Aunque se tiende a creer que la casi totalidad de las muertes ocurridas durante la Segunda Guerra Mundial fueron causadas por los combates y los bombardeos, las enfermedades tuvieron un papel determinante, tanto entre los civiles como los militares, en la gran cantidad de víctimas que provocó el conflicto.
En la parte oriental de Europa, la principal causa de muerte fue el tifus. Este término procede del latín tufos, que literalmente significa estupor, describiendo así la disminución de las funciones mentales y físicas de la persona que lo padece.
Esta afección, producida por unos microorganismos que parasitan las células, es transmitida por los piojos. Tras un periodo de incubación de siete días, el paciente sufre un fuerte dolor de cabeza, siente escalofríos, experimenta fiebres altas y presenta erupciones, llegando finalmente —si el enfermo no es tratado— el coma y la muerte Los piojos, tras residir en el cuerpo de un enfermo, pasan con facilidad a otro, transmitiendo así la enfermedad. En tiempo de paz es sencillo mantener a raya a estos pequeños insectos, pero durante la guerra, en la que no es posible llevar a cabo una higiene personal básica ni tampoco un cambio regular de ropa, los piojos proliferan con enorme rapidez, llevando el tifus consigo.
Unos de los más afectados por la presencia de piojos eran los soldados rusos. Los alemanes solían comentar jocosamente que era más peligroso dar la mano a un soldado soviético que ser disparado por él. Al final, las tropas alemanas que combatían en el Este también se verían afectadas por una epidemia de tifus en el último invierno de la guerra.
Pero los que sufrían más los piojos en su piel, y por lo tanto el tifus, eran los prisioneros que estaban en manos de los alemanes, tanto los soldados rusos capturados como los internos de los campos de concentración. Por ejemplo, en el campo de Bergen Belsen se produjeron 80.000 fallecimientos por tifus en 1945. La propia Ana Frank fallecería de tifus pocas semanas antes de que finalizase la guerra.

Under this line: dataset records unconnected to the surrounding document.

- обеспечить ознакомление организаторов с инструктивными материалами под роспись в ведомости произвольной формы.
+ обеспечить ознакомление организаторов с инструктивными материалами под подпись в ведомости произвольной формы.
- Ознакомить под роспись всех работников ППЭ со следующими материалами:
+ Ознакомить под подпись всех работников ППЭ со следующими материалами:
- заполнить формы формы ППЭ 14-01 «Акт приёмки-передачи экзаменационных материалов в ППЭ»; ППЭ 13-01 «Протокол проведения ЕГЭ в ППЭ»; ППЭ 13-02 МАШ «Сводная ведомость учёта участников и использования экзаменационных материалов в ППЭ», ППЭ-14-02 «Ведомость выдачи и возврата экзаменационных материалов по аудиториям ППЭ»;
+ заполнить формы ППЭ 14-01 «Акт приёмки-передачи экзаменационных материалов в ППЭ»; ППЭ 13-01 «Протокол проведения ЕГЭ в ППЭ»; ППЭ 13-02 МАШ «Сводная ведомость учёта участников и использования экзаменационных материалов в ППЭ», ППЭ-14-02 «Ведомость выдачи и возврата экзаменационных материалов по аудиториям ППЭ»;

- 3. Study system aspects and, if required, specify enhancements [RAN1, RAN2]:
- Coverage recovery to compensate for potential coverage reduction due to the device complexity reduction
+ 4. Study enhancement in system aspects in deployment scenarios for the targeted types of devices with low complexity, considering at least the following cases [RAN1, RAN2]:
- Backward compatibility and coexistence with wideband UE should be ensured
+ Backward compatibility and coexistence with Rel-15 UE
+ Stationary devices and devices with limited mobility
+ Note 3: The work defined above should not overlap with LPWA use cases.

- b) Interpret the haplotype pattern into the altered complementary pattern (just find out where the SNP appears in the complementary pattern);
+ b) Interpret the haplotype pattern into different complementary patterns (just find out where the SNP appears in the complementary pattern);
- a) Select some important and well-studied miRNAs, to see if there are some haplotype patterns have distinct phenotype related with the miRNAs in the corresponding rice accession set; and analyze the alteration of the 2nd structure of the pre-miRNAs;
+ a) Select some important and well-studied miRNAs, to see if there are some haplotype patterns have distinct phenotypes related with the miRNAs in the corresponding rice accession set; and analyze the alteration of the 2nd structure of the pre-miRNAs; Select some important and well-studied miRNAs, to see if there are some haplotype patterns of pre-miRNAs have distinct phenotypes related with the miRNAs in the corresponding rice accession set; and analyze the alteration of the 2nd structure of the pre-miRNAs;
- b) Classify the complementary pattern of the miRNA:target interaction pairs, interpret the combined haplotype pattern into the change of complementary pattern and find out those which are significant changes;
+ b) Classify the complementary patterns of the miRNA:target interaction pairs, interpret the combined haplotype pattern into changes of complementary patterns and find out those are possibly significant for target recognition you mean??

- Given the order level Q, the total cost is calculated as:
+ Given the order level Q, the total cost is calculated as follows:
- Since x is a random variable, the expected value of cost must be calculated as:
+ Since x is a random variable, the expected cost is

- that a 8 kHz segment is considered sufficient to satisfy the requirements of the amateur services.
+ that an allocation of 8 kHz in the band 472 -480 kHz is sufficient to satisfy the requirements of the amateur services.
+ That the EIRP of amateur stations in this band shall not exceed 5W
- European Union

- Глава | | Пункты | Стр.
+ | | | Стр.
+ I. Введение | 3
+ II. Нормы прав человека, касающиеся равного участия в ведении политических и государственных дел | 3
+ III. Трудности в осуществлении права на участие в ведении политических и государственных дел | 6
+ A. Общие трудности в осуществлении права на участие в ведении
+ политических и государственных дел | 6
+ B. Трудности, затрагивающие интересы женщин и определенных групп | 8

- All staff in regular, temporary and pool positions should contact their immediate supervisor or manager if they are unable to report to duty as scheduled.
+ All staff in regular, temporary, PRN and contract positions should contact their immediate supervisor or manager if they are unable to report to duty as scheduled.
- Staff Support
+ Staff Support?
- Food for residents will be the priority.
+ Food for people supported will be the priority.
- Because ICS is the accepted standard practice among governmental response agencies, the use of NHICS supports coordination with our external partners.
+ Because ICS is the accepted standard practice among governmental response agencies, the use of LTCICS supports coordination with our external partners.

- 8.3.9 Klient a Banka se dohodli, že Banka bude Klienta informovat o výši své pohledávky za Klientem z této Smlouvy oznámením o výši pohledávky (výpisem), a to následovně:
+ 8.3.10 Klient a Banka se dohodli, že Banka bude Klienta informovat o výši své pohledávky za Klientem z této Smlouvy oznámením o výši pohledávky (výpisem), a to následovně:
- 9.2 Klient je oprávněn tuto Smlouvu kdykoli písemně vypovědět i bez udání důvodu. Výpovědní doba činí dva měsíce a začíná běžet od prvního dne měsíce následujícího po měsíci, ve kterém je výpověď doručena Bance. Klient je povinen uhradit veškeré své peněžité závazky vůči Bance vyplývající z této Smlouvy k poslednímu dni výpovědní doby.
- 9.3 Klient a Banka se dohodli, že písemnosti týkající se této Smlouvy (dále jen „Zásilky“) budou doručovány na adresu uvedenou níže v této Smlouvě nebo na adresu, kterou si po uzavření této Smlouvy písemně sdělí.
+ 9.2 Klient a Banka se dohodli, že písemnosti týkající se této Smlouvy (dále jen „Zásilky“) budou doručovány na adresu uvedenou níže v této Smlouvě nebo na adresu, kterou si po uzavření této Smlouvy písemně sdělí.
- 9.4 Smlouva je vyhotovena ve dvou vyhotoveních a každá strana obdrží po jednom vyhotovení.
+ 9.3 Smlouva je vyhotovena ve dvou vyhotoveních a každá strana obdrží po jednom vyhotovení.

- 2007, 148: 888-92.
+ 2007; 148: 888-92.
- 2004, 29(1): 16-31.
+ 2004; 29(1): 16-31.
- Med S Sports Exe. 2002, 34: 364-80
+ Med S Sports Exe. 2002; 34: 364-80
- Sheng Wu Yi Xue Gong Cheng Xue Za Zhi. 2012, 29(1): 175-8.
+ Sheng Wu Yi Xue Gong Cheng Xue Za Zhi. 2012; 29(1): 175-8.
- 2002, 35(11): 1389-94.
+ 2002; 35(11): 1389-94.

Los Aliados occidentales también comprobarían las consecuencias de alojar en sus uniformes a tan pequeño pero poderoso enemigo. Tanto en el Norte de Africa como, más tarde, en Italia, se dieron casos de tifus entre las tropas norteamericanas y británicas. No obstante, en este caso las medidas de prevención funcionaron correctamente; un envío masivo desde Estados Unidos de tres millones de dosis de una vacuna contra el tifus, así como la utilización del potente DDT para desinfectar la ropa, lograron mantener a los soldados aliados protegidos de esta enfermedad.